ICE Canada to trade wheat

21 May, 2011

ICE Futures Canada will launch spring wheat and durum contracts early next year to take advantage of Ottawa's planned dismantling of the Canadian Wheat Board's grain monopoly, its chief operating officer said on Thursday.
The spring wheat contract will compete for liquidity with one offered by the Minneapolis Grain Exchange, but will also complement it, while the durum contract will be the only one in the world, said ICE Canada president and chief operating officer Brad Vannan, in an interview with Reuters.

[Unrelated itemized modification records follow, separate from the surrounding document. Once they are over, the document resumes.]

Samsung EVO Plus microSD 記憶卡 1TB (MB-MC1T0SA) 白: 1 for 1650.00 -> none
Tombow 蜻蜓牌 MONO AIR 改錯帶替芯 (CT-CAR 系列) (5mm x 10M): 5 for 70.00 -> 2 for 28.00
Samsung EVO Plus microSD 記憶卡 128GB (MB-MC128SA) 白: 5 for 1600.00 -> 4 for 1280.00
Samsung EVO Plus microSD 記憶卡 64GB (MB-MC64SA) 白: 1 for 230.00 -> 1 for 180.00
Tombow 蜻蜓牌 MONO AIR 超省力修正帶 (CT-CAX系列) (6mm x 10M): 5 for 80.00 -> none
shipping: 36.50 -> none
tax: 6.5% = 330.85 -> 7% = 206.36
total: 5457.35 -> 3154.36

The re-elected Conservative government is aiming to eliminate the board's marketing monopoly on Western Canada's wheat, durum and barley in August 2012, the start of Canada's 2012/13 marketing year. It has not said if it will end the monopoly in stages.
Expansion of ICE Canada's futures offerings are the first signal of an overhaul of Western Canada's grain-marketing system, which has operated under the Wheat Board's monopoly since World War Two. Lifting the monopoly will allow western farmers to sell their wheat, durum and barley to anyone they choose, not just the board.

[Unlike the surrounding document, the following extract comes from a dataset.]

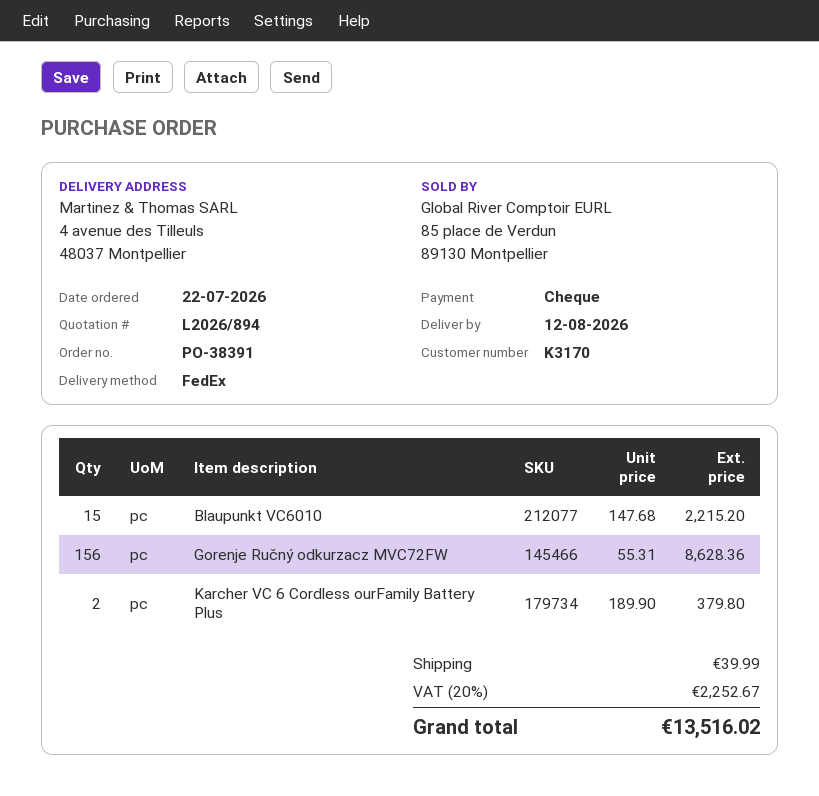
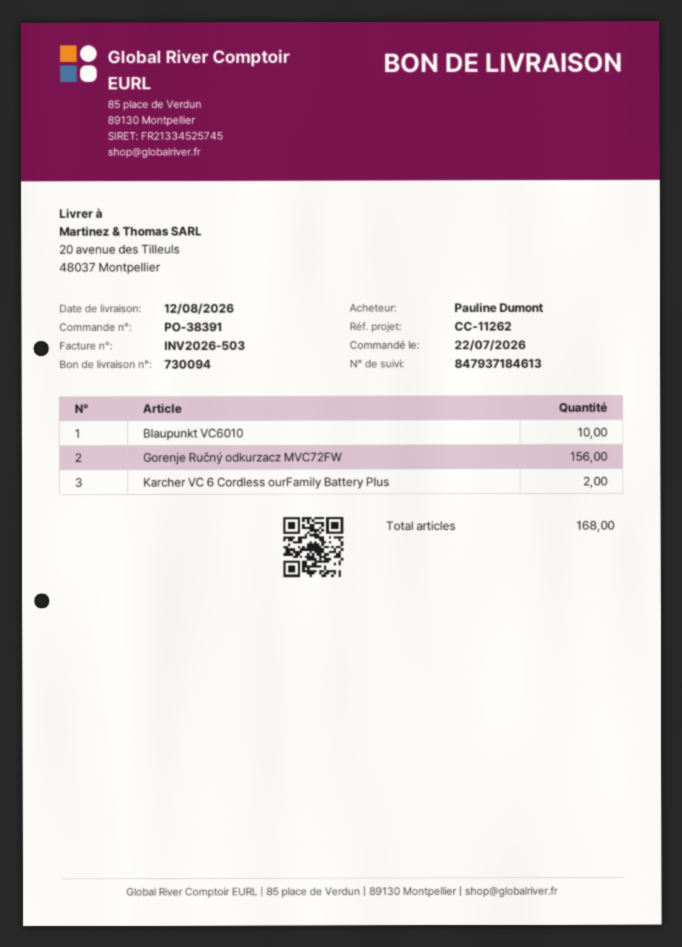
ship to: 4 avenue des Tilleuls, 48037 Montpellier -> 20 avenue des Tilleuls, 48037 Montpellier
Blaupunkt VC6010: 15 -> 10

With grain companies like Viterra, Cargill Inc and Richardson International Ltd allowed to buy directly from farmers, they will need more futures tools to hedge their crop price risk, Vannan said. Building liquidity in a new contract will be a challenge, however.
"It's like pushing a boulder over a hill," Vannan said in ICE Canada's Winnipeg office. "For every step forward, you probably take two steps back. And then you get over the crest and it starts picking up."